The STFT and the CLAM
Segment
A frame is a short audio fragment and all the analysis
data associated to it. Look at the user manual and the
Frame class in the repository.
- What are the different attributes of CLAM
Frame?
On the other hand, a segment is a longer audio fragment
that is made up of a set of frames that usually share
some common properties (they belong to the same note,
melody, recording...).
The main application class (SMSBase) has a member attribute
that we still had paid no attention to. It is an object
of the Segment class. This class is one of the most important
ProcessingData classes available in the CLAM
repository.
- Briefly explain the structure of the CLAM
Segment.
Now we are ready to add the CLAM Segment
to our application. We will keep every spectrum that is
output from the FFT in a different frame in our segment.

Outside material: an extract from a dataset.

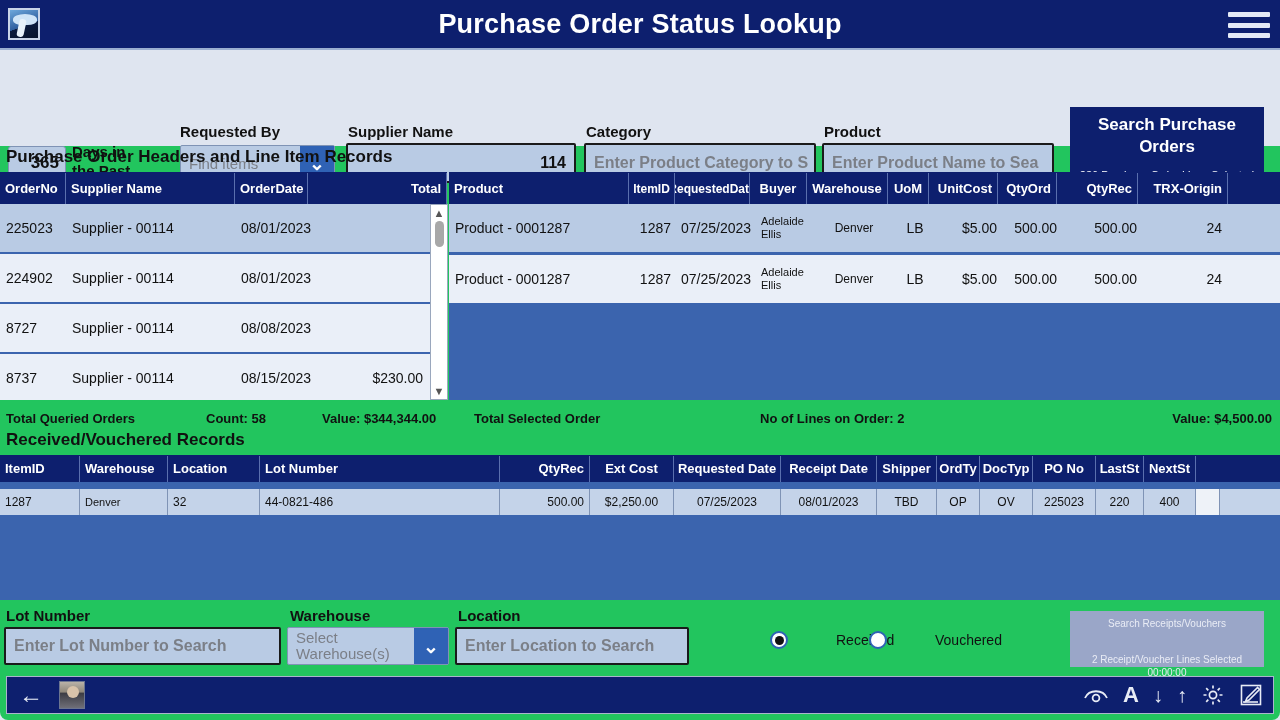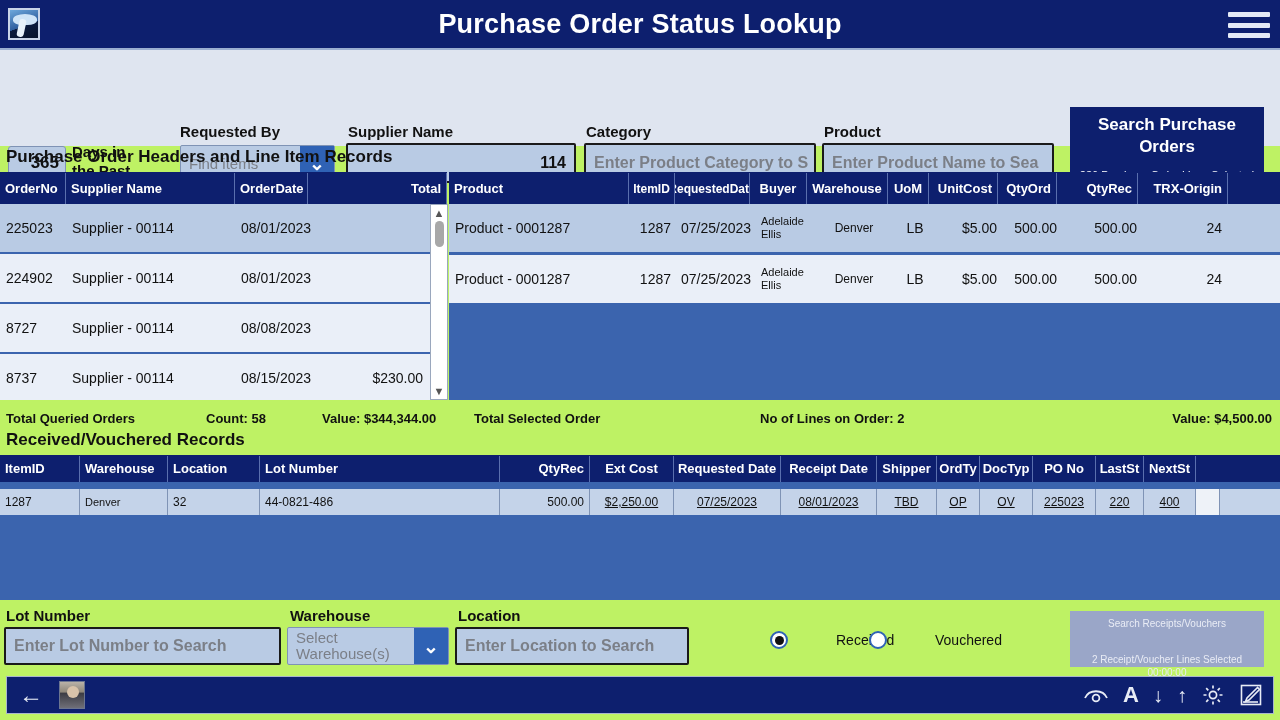"Purchase Order Status Lookup" #app { background: #bef264 -> #22c55e; border-radius: none -> 8px }
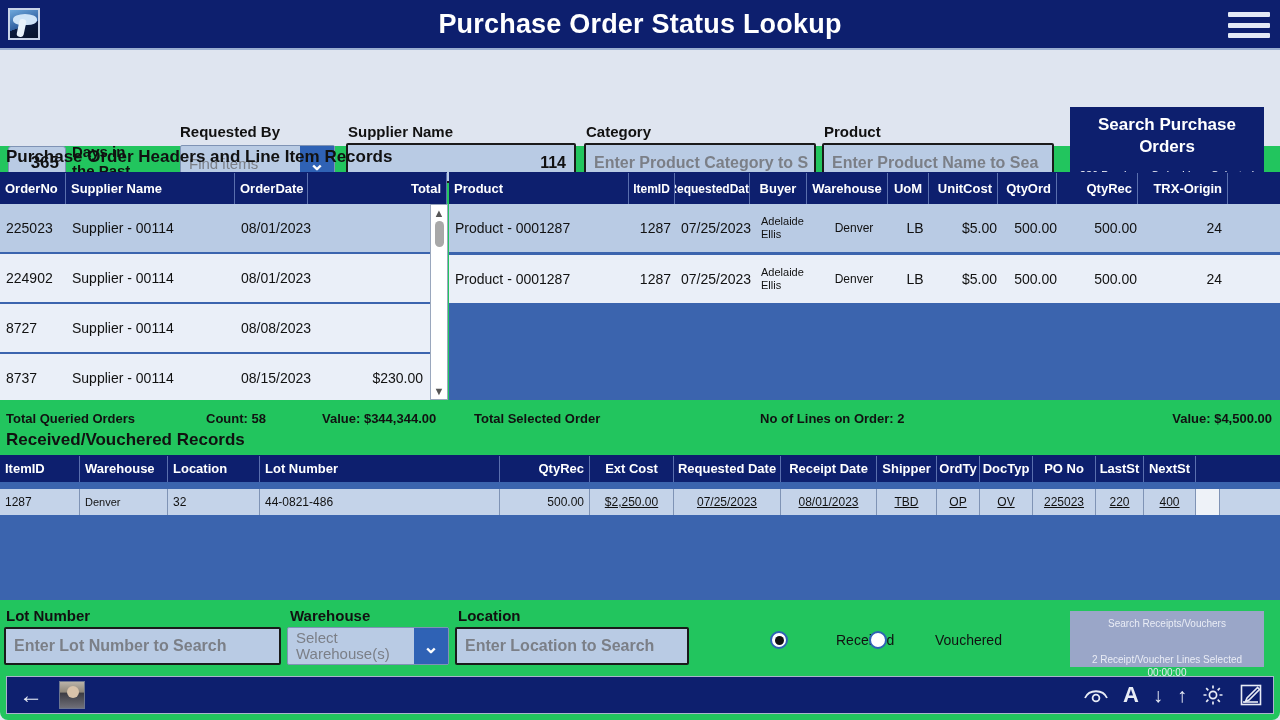"$2,250.00" .bgrid-row .bc.c { text-decoration: underline -> none }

- Add the segment structure to your application. Explain
how it now all works.
When we take an audio chunk directly and we input it
to the FFT (like we are doing now), what we are actually
doing is to multiply the audio chunk with a rectangular
window. This means we are convolving the spectrum of our
signal with the transform of a rectangular window. But
the transform of this window is not very suitable for
analysis.
What we have to do is to use a temporal window that shows
better spectral features. In CLAM WindowGenerator
class we have implemented the most usual windowing functions.
- What are these functions?
Note that in order to apply a window we need two Processing
objects: the WindowGenerator and an AudioMultiplier.
Add these two Processings to the MyAnalyzer class (you
can take a look at the Spectral Analysis class as a reference).
- Add the option of window type selection in the user
menu. Insert here the screenshot of the waveform after
it has been windowed by a couple of different windows.
To preserve even-symmetry, we need the window to be odd
size. However the size of the audio we feed the FFT must
be a power of two (for computing efficiency). The FFT
input may have some trailing zeroes to make it this size.
The FFT input size can be derived from the window size
directly.
Look
at how these sizes are handled in the configuration of the
SpectralAnalysis. Add this to your application so the FFT
(input) size is automatically configured from the window
size that the user chooses.
Another thing we can introduce to our analysis is the
use of zero-padding. This way we can add zeros after each
audio frame and obtain a greater spectral resolution.
This feature is interesting for the Sinusoidal component,
as we need to have as much resolution as possible in order
to better detect the spectral peak frequencies. Look at
the SpectralAnalysis::Do(const Audio& in, Spectrum&
outSp).
- Add zero-padding to your application and add this
option to your user menu. Explain what is the effect
on the resulting spectrum. A!
The Composite we are taking as example (SpectralAnalysis)
also has another interesting Processing: the CircularShift.
This Processing "shifts around" the signal to keep zero-phase
conditions in the spectrum.
- Add this Processing to your Composite and comment
how this affects the resulting audio frame. A!
And last, we may be interested in having overlaping
frames. That is, an analysis hop size different
and smaller than the window size. The most "elegant" way
to implement this is using a Circular Buffer.
- Implement the possibility of defining the analysis
hop size in your application. Comment the most important
changes you have had to introduce into your code. A!